MRtrix3 / mrtrix3

MRtrix3 provides a set of tools to perform various advanced diffusion MRI analyses, including constrained spherical deconvolution (CSD), probabilistic tractography, track-density imaging, and apparent fibre density
http://www.mrtrix.org
Mozilla Public License 2.0
291 stars 179 forks source link

Improve handling of external dependencies #2859

Closed daljit46 closed 1 month ago

daljit46 commented 6 months ago

Aims to address #2584. Eigen and Json for Modern C++ are now fetched using CMake's FetchContent. Nifti headers are moved to a new thirdparty/nifti directory.
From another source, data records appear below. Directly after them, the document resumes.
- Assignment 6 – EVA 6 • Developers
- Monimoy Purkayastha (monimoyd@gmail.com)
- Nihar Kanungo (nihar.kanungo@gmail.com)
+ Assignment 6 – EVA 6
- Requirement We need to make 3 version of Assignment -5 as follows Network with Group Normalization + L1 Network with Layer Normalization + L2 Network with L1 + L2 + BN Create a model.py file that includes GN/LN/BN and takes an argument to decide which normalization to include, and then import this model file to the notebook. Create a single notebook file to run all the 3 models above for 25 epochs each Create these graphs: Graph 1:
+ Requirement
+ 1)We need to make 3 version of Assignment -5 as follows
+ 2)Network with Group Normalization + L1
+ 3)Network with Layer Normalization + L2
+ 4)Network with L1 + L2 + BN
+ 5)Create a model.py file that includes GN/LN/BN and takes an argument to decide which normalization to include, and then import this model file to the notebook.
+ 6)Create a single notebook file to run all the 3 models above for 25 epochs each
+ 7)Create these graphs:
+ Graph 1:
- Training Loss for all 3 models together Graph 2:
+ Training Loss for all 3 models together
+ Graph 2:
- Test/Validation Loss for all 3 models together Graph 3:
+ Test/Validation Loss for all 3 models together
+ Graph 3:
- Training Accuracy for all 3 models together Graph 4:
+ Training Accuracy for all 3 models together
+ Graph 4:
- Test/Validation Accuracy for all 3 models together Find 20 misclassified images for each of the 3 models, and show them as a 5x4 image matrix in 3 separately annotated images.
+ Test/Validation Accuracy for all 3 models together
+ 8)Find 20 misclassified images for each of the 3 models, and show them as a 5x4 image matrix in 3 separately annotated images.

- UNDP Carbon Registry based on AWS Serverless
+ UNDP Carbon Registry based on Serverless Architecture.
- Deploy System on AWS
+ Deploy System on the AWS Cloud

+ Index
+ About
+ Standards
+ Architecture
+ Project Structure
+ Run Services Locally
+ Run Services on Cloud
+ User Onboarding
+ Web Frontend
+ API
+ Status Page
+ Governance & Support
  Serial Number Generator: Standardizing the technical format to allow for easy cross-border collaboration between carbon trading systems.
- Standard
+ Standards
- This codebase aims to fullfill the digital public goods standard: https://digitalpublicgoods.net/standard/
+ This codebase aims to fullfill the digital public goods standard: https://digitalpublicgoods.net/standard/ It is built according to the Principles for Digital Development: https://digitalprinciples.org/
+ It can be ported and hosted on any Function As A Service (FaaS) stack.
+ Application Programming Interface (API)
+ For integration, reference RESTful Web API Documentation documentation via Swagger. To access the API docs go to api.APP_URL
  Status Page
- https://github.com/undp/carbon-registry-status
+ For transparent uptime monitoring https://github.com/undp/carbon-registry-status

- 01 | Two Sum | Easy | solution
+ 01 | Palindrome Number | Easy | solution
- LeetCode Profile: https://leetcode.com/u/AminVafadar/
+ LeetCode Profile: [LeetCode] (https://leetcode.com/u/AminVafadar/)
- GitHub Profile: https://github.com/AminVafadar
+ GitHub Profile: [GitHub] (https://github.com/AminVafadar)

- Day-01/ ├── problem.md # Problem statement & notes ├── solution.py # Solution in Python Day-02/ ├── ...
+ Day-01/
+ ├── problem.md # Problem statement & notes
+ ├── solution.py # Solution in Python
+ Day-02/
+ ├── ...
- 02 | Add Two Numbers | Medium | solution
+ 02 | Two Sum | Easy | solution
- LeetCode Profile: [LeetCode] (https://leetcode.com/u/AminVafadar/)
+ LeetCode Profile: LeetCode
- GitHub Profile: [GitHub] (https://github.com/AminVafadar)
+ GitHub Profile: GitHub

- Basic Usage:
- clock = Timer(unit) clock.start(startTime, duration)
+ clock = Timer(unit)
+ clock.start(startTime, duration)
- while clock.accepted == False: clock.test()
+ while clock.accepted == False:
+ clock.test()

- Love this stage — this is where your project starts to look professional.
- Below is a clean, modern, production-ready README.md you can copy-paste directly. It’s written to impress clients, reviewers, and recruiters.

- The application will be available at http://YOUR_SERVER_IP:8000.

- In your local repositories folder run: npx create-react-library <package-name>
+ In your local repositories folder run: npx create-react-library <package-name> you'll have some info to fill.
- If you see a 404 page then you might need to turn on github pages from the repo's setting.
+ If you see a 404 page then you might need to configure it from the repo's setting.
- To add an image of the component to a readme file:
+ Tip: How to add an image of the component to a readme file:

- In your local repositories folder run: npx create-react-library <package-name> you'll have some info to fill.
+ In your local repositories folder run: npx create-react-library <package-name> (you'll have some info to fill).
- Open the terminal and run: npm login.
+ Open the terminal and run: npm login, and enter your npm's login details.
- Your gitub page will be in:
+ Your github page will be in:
Seems to work fine locally, but there is a small downside: the configure log is quite a bit more verbose than before because of Eigen (at least the first it is downloaded). Not sure if there is a way to improve on that.

daljit46 commented 6 months ago

On the configuration issue, unfortunately Eigen 3.4.0 doesn't make use of CMake's best practices so it's wrongly assuming that it's being built as a top level project. This has been fixed in a subsequent commit. Perphaps we could add a small patch based on that commit to make this work, but not sure.

Furthermore, CI tests seem to be failing probably because we are using CMake 3.16, but I'm hoping that we can tweak things to build succesfully (hopefully without hitting a dealbreaker).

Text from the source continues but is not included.